++++ Material for this task ++++

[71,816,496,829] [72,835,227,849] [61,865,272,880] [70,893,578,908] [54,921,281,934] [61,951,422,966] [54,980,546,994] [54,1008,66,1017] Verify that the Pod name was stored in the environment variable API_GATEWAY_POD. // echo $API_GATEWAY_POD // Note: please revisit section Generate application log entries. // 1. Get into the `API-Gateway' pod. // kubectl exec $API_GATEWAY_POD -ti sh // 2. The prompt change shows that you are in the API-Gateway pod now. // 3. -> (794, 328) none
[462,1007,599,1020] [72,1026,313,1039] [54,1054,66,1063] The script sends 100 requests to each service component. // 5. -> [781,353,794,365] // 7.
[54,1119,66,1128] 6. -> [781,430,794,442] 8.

++++
++++ Material for this task ++++

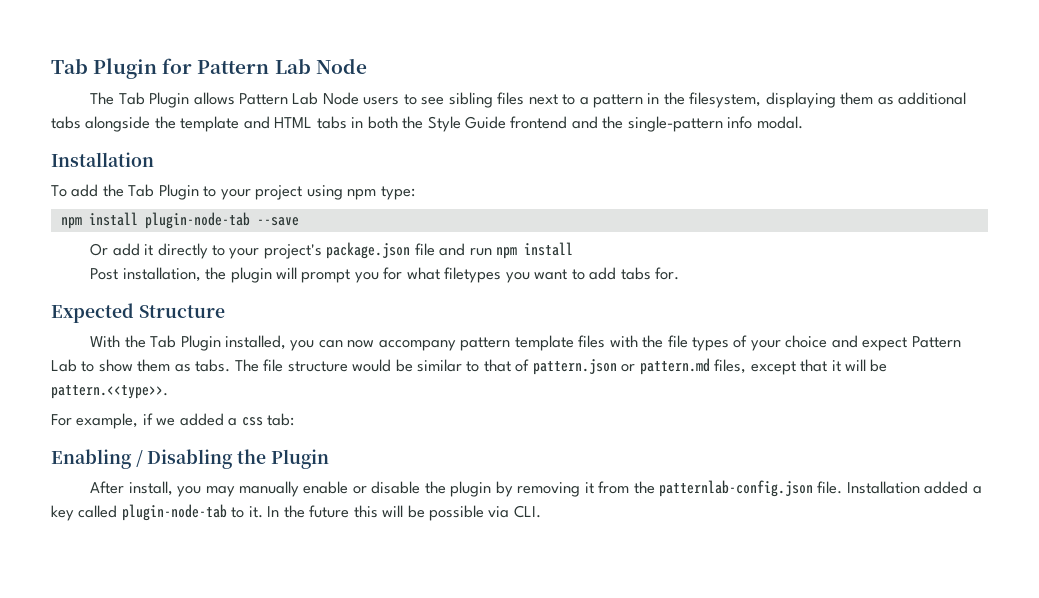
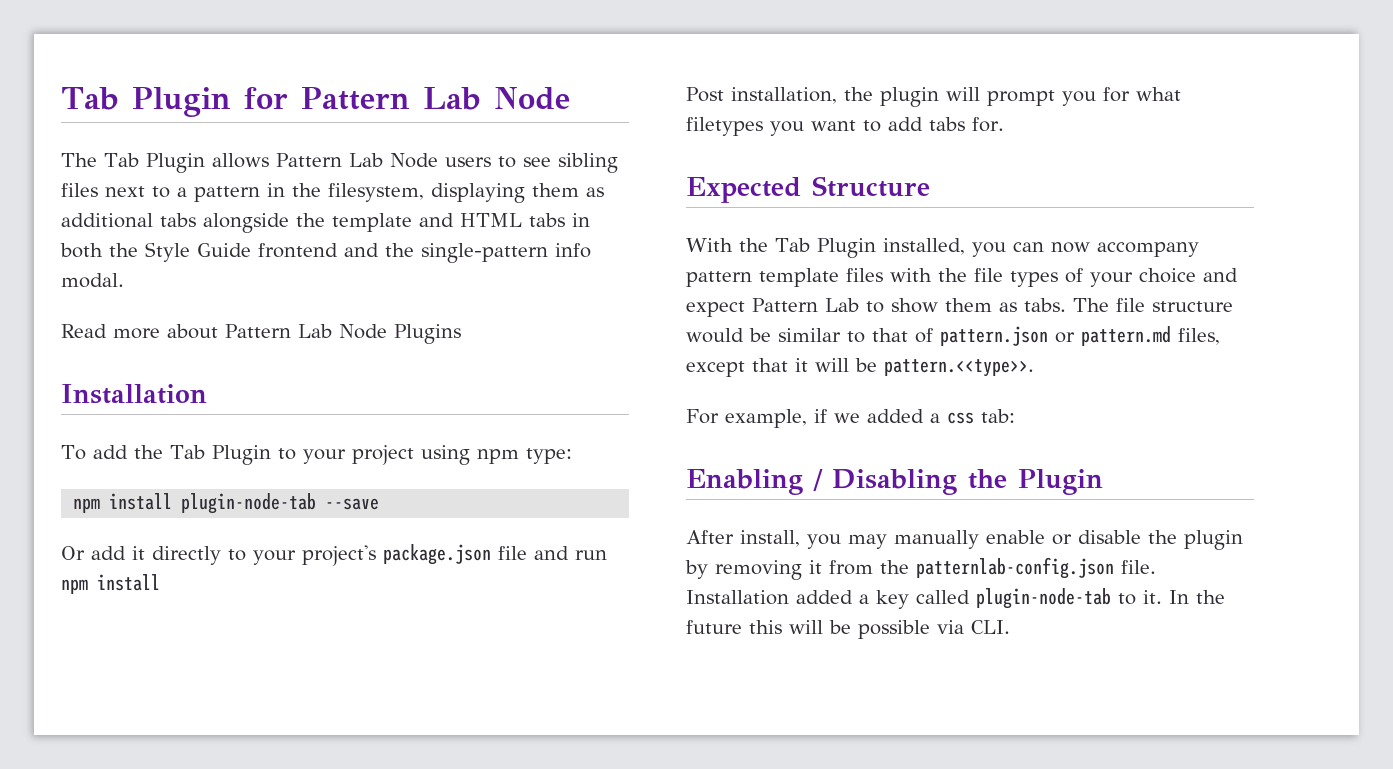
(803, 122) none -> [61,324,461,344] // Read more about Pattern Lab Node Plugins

++++
++++ Material for this task ++++

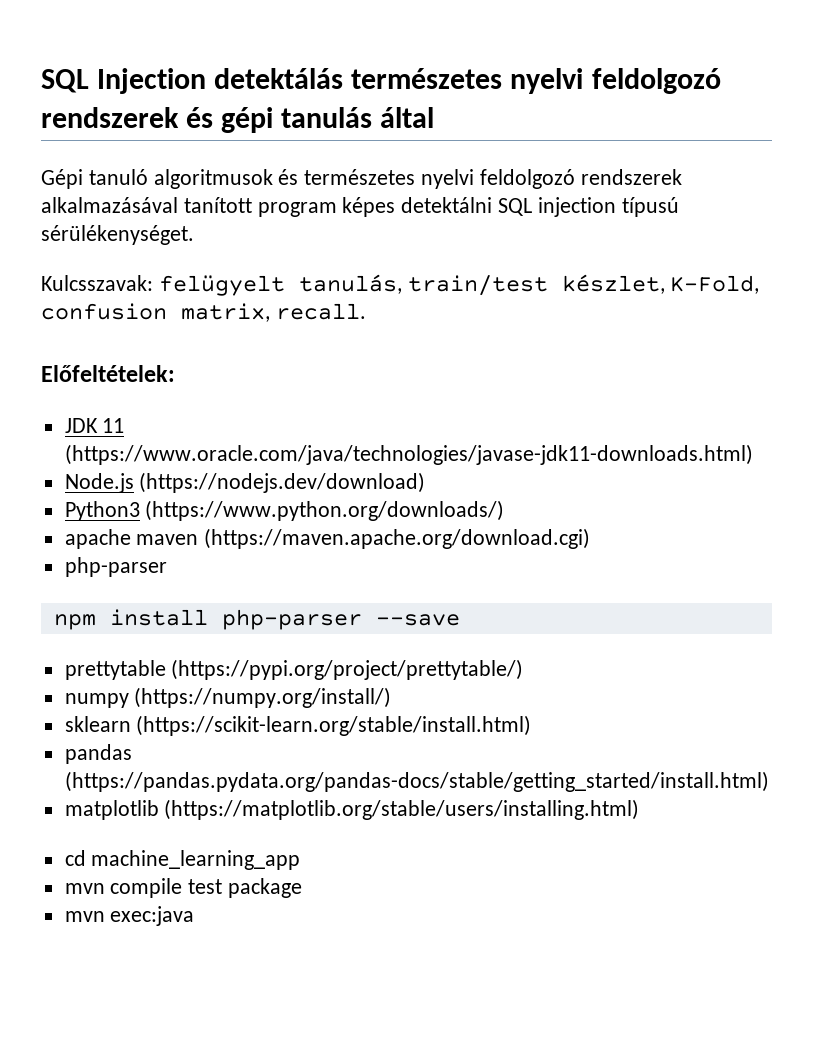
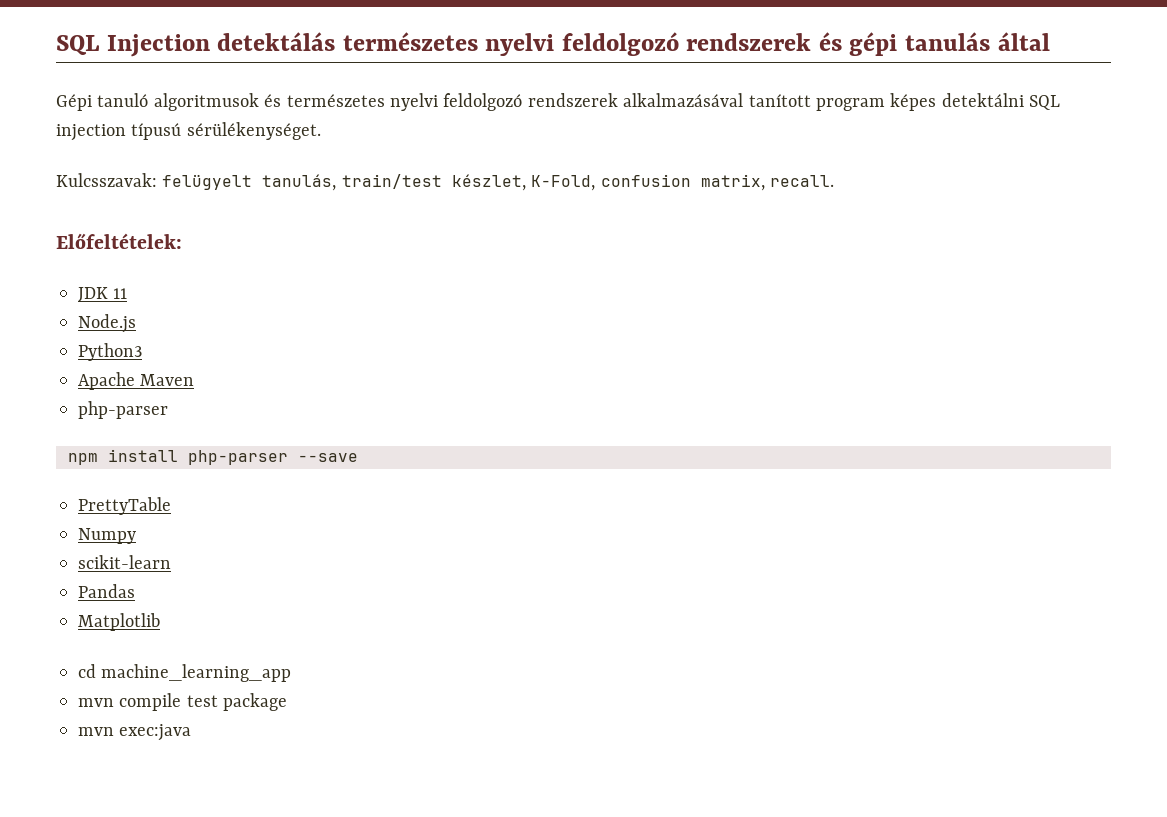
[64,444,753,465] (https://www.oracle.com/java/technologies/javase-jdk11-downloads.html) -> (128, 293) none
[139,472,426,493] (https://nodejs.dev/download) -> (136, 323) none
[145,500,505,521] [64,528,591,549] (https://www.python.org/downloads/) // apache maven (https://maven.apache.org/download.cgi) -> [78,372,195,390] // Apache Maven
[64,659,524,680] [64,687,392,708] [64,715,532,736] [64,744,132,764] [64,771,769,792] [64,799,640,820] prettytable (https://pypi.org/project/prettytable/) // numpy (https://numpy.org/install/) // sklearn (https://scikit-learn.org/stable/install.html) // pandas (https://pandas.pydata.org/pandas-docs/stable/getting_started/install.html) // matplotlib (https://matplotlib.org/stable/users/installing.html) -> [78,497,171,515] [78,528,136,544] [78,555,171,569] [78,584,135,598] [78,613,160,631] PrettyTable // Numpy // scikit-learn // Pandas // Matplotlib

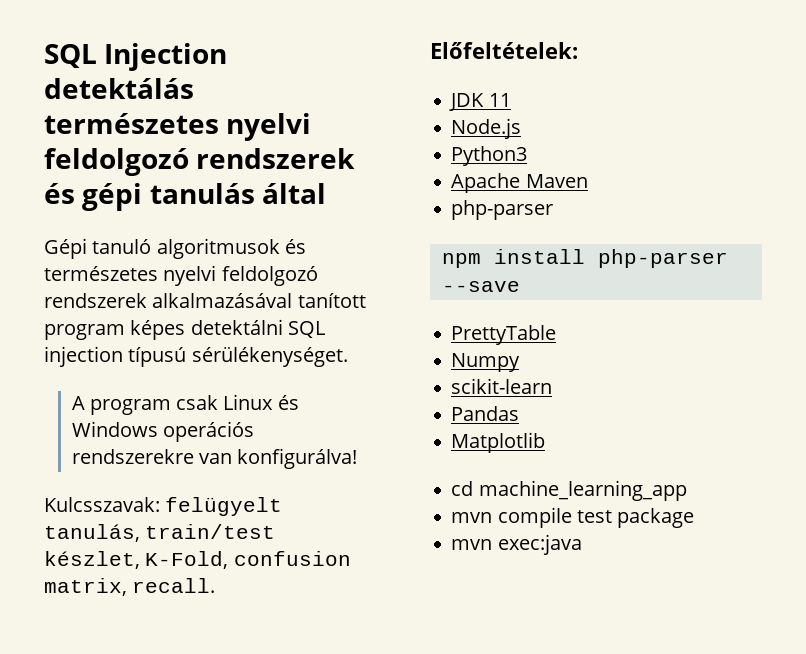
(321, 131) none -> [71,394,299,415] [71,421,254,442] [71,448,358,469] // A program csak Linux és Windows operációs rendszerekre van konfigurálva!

++++

**Problem requirements**
Could the stretch from the line with "[78,372,195,390] // Apache Maven" through the line with "(321, 131) none" in the listing above be restated word for word, minus the pictures?

**Problem solution**
[145,500,505,521] [64,528,591,549] (https://www.python.org/downloads/) // apache maven (https://maven.apache.org/download.cgi) -> [78,372,195,390] // Apache Maven
[64,659,524,680] [64,687,392,708] [64,715,532,736] [64,744,132,764] [64,771,769,792] [64,799,640,820] prettytable (https://pypi.org/project/prettytable/) // numpy (https://numpy.org/install/) // sklearn (https://scikit-learn.org/stable/install.html) // pandas (https://pandas.pydata.org/pandas-docs/stable/getting_started/install.html) // matplotlib (https://matplotlib.org/stable/users/installing.html) -> [78,497,171,515] [78,528,136,544] [78,555,171,569] [78,584,135,598] [78,613,160,631] PrettyTable // Numpy // scikit-learn // Pandas // Matplotlib

(321, 131) none -> [71,394,299,415] [71,421,254,442] [71,448,358,469] // A program csak Linux és Windows operációs rendszerekre van konfigurálva!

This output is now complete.